BOM MOMENTO PARA UMA LEITURA OU RELEITURA DE AS MENINAS DE LYGIA FAGUNDES TELLES

BOM MOMENTO PARA UMA LEITURA OU RELEITURA DE AS MENINAS DE LYGIA FAGUNDES TELLES

NEUZA MACHADO

Convido aos Internautas que acompanham os meus Blogs a realizarem uma leitura ou releitura da narrativa As Meninas, da escritora Lygia Fagundes Telles. Desenvolvi uma pequena análise-interpretativa sobre o assunto e a mesma já está disponível em meu Blog neuzamachadoletras.blogspot.com.
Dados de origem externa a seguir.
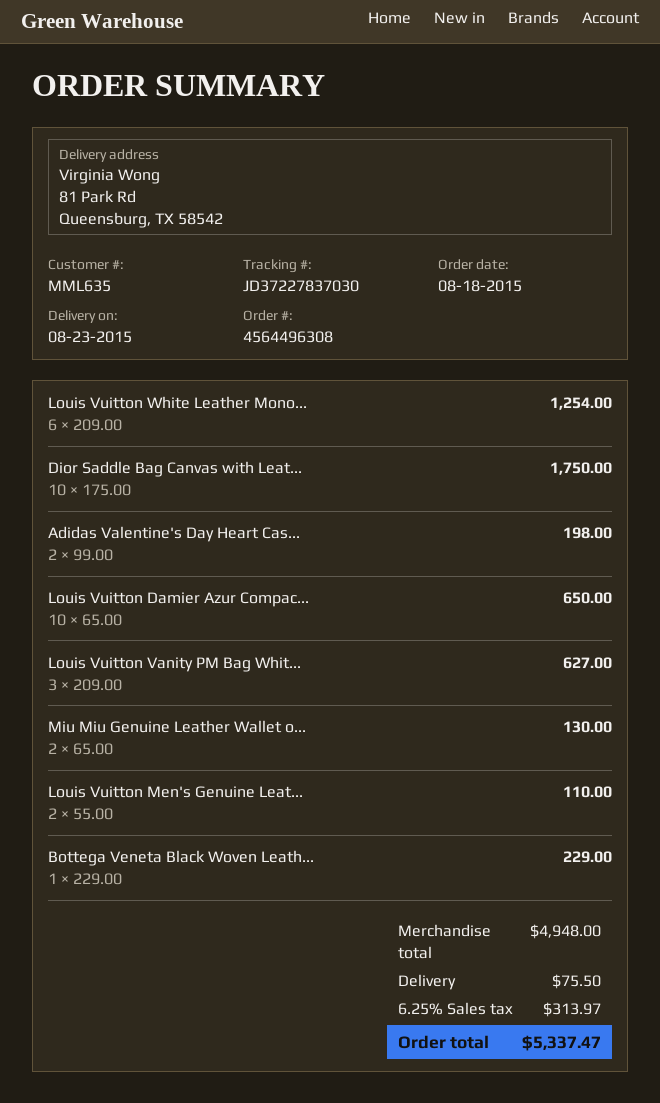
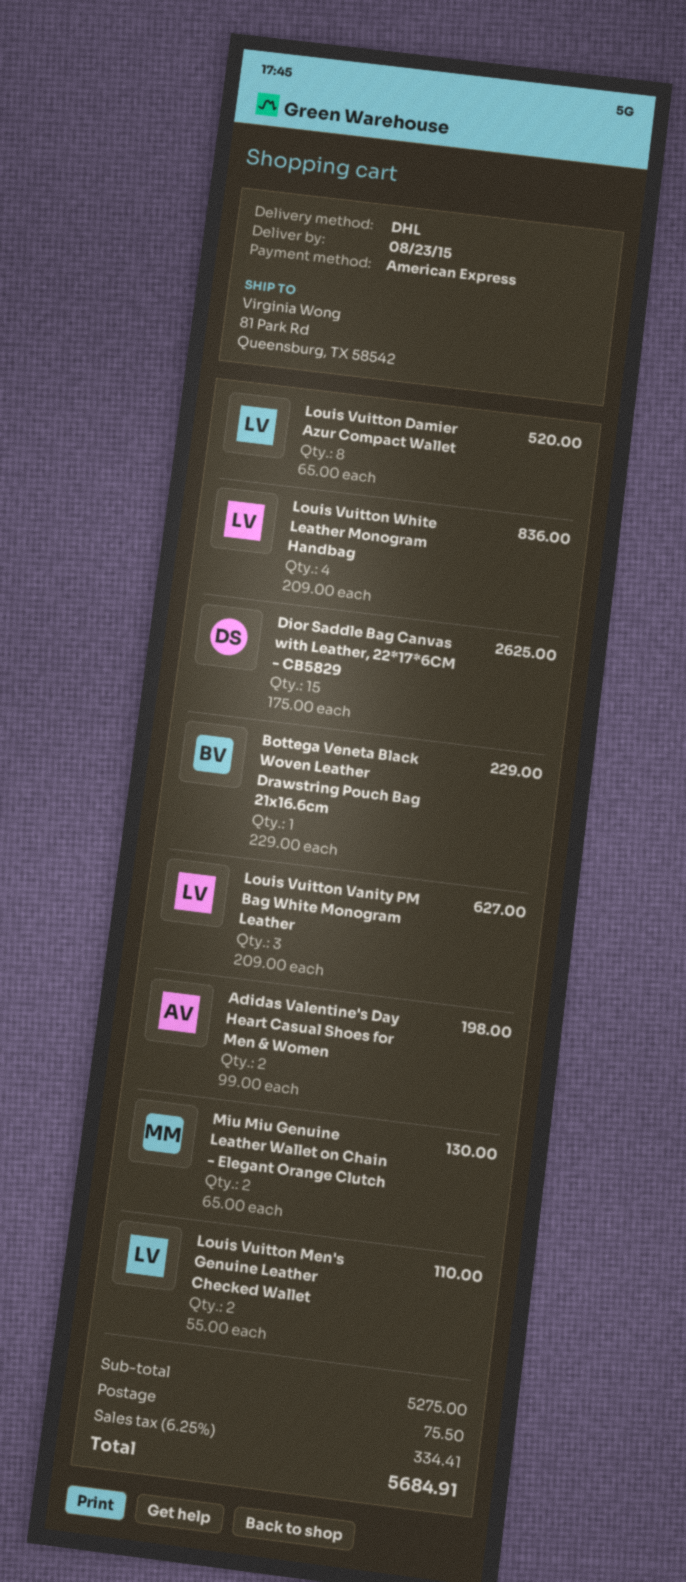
Louis Vuitton White Leather Mono...: 6 x 209.00 = 1254.00 -> 4 x 209.00 = 836.00
Dior Saddle Bag Canvas with Leat...: 10 x 175.00 = 1750.00 -> 15 x 175.00 = 2625.00
Louis Vuitton Damier Azur Compac...: 10 x 65.00 = 650.00 -> 8 x 65.00 = 520.00
subtotal: 4948.00 -> 5275.00
tax: 6.25% = 313.97 -> 6.25% = 334.41
total: 5337.47 -> 5684.91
A narrativa de Lygia foi elaborada nos anos finais da década de 1960 e publicada no ano de 1973, em pleno momento da Ditadura Militar, recebendo imediata consagração. Por motivo de desconhecimento — das autoridades militares da época — das mensagens subentendidas e mesmo em função da dificuldade de se entender o entrecruzar de falas narrativas e as chamadas entrelinhas, a escritora livrou-se de uma provável punição. Isto porque, mesmo que a escritora objetivasse fintar a censura dos militares, ou se posicionasse independente talvez de uma postura política distanciada dos valores revolucionários, conseguiu recriar singularmente os desajustes sociais daquela época, e, intuitivamente, assinalou as questões sociais que posteriormente incomodariam os brasileiros.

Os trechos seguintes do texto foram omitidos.